Sentimental Analysis in R

Sentimental Analysis in R

Folks,

In this blog we will do the sentimental analysis of Trump & Clinton Tweets using R!

We will use Microsoft Cognitive Services (Text Analytics API) in R to calculate sentimental scores of tweets!


Step 1) Twitter Data Extraction

Extract tweets of Trump & Clinton using twitteR Package.

library(twitteR)
setup_twitter_oauth(Consumer_API_Key, Consumer_API_Secret, Access_Token, Access_Token_Secret)

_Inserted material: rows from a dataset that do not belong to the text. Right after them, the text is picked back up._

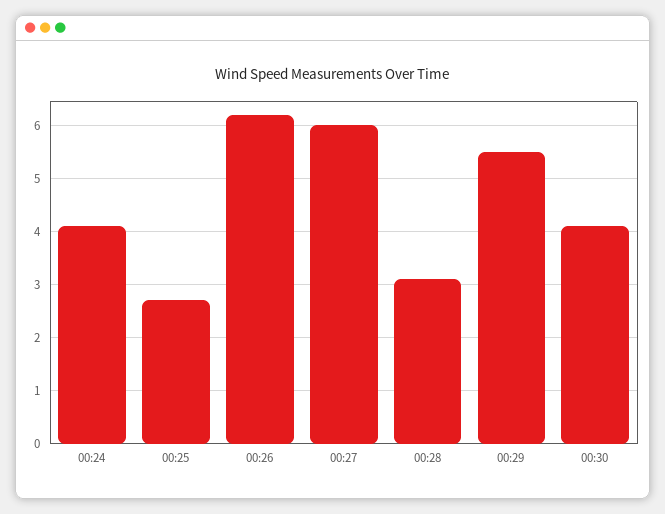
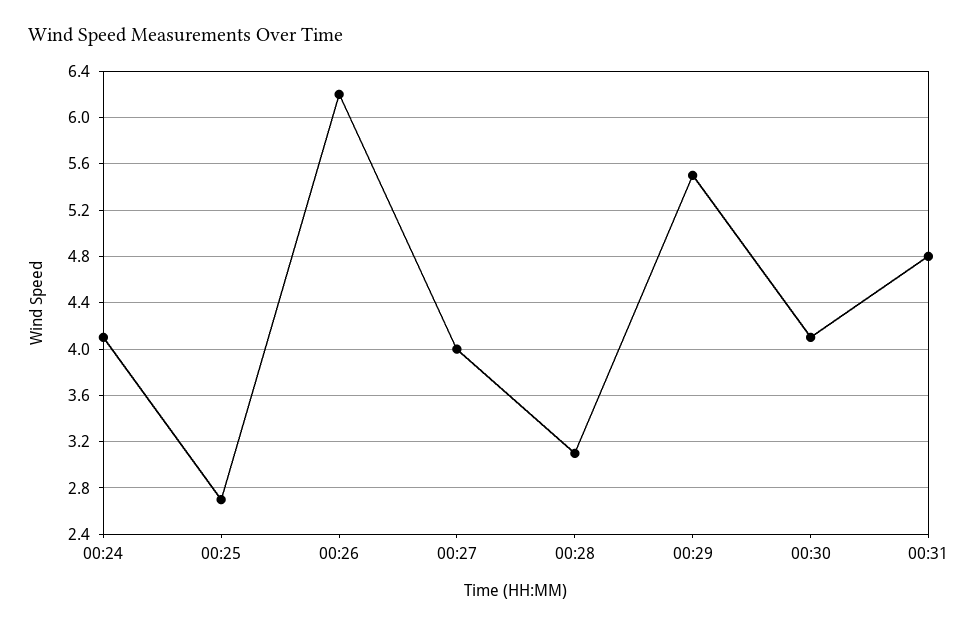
00:27: 6 -> 4
00:31: none -> 4.8

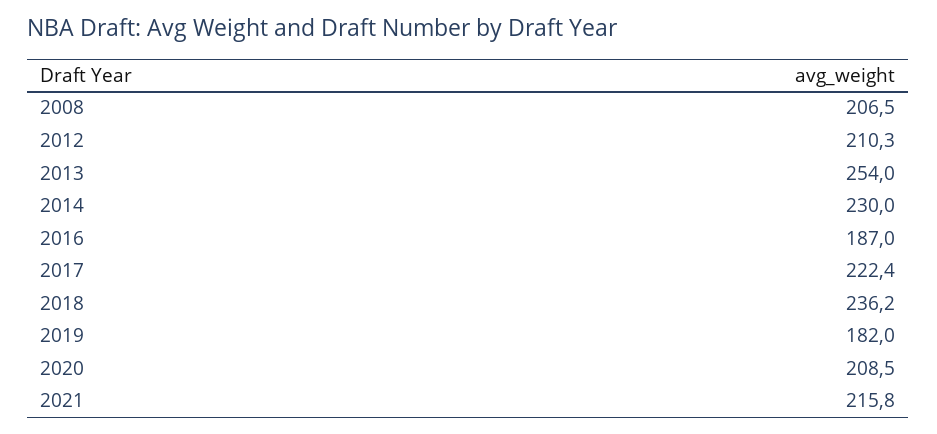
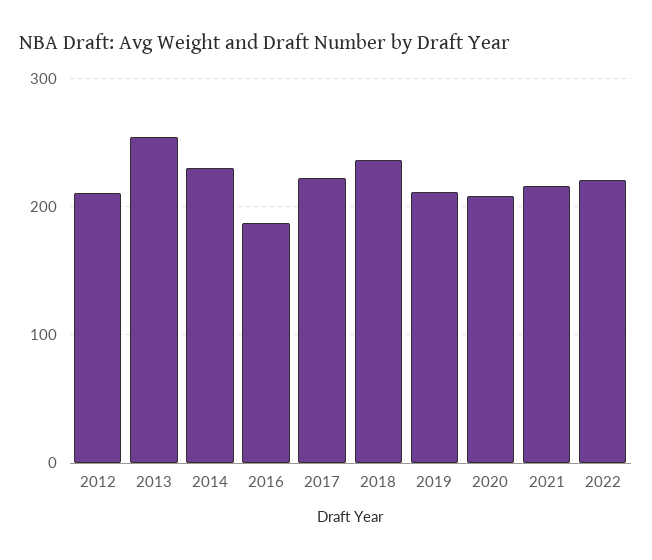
2008: 206.5 -> none
2019: 182 -> 210
2022: none -> 220

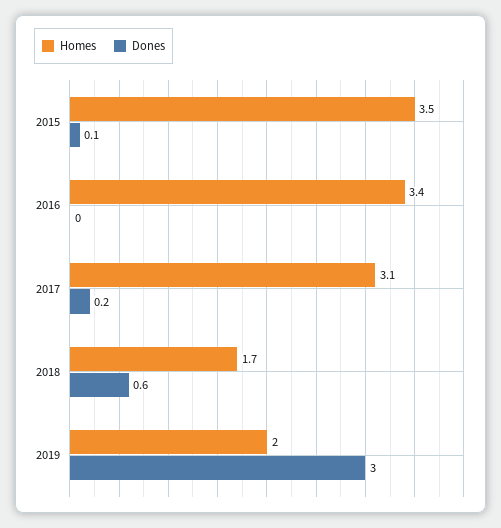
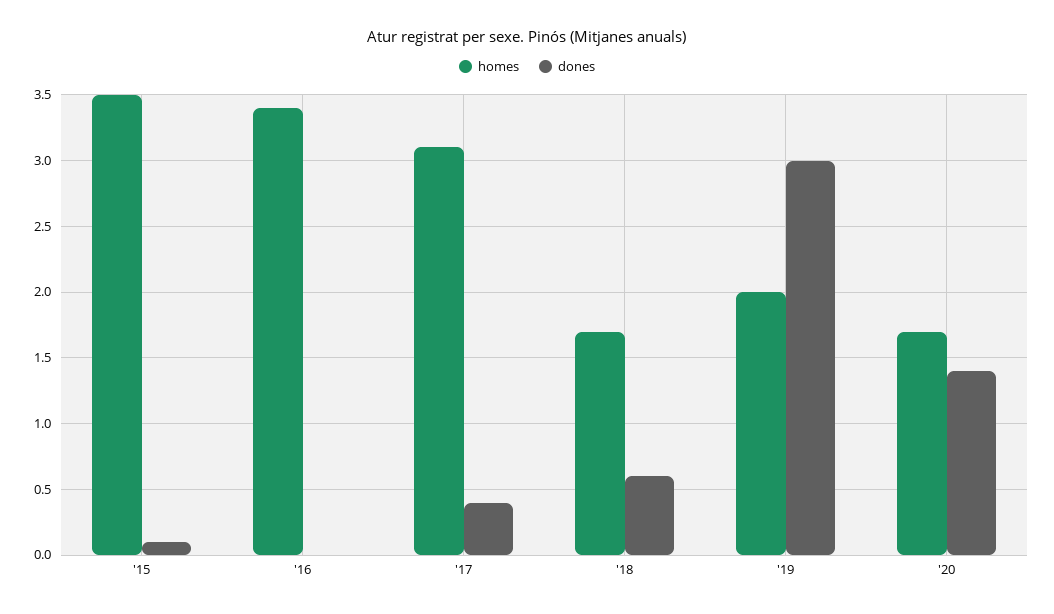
Dones, 2017: 0.2 -> 0.4
Homes, '20: none -> 1.7
Dones, '20: none -> 1.4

clinton_tweets = searchTwitter("Hillary Clinton+@HillaryClinton", n=200, lang="en")
trump_tweets = searchTwitter("Donald Trump+@realDonaldTrump", n=200, lang="en")

trump_tweets_df = do.call("rbind", lapply(trump_tweets, as.data.frame))
trump_tweets_df = subset(trump_tweets_df, select = c(text))

clinton_tweets_df = do.call("rbind", lapply(clinton_tweets, as.data.frame))
clinton_tweets_df = subset(clinton_tweets_df, select = c(text))

If you are new to twitteR package, please visit this blog & learn how to setup twitter application & Oauth in R.

Step 2) Cleaning of Tweets

Cleaning both dataframe – trump_tweets_dfclinton_tweets_df.

Below is the just sample code for cleaning text in R.

# Removing blank spaces, punctuation, links, extra spaces, special characters and other unwanted things.
clinton_tweets$text = gsub("[:blank:]", "", clinton_tweets$text)
clinton_tweets$text = gsub("[[:punct:]]", "", clinton_tweets$text)
clinton_tweets$text = gsub("[:cntrl:]", "", clinton_tweets$text)
clinton_tweets$text = gsub("[[:digit:]]", "", clinton_tweets$text)
clinton_tweets$text = gsub("[:blank:]", "", clinton_tweets$text)
clinton_tweets$text = gsub("(RT|via)((?:\\b\\W*@\\w+)+)", " ",  clinton_tweets$text)
clinton_tweets$text = gsub("@\\w+", "", clinton_tweets$text)
clinton_tweets$text = gsub("http\\w+", "", clinton_tweets$text)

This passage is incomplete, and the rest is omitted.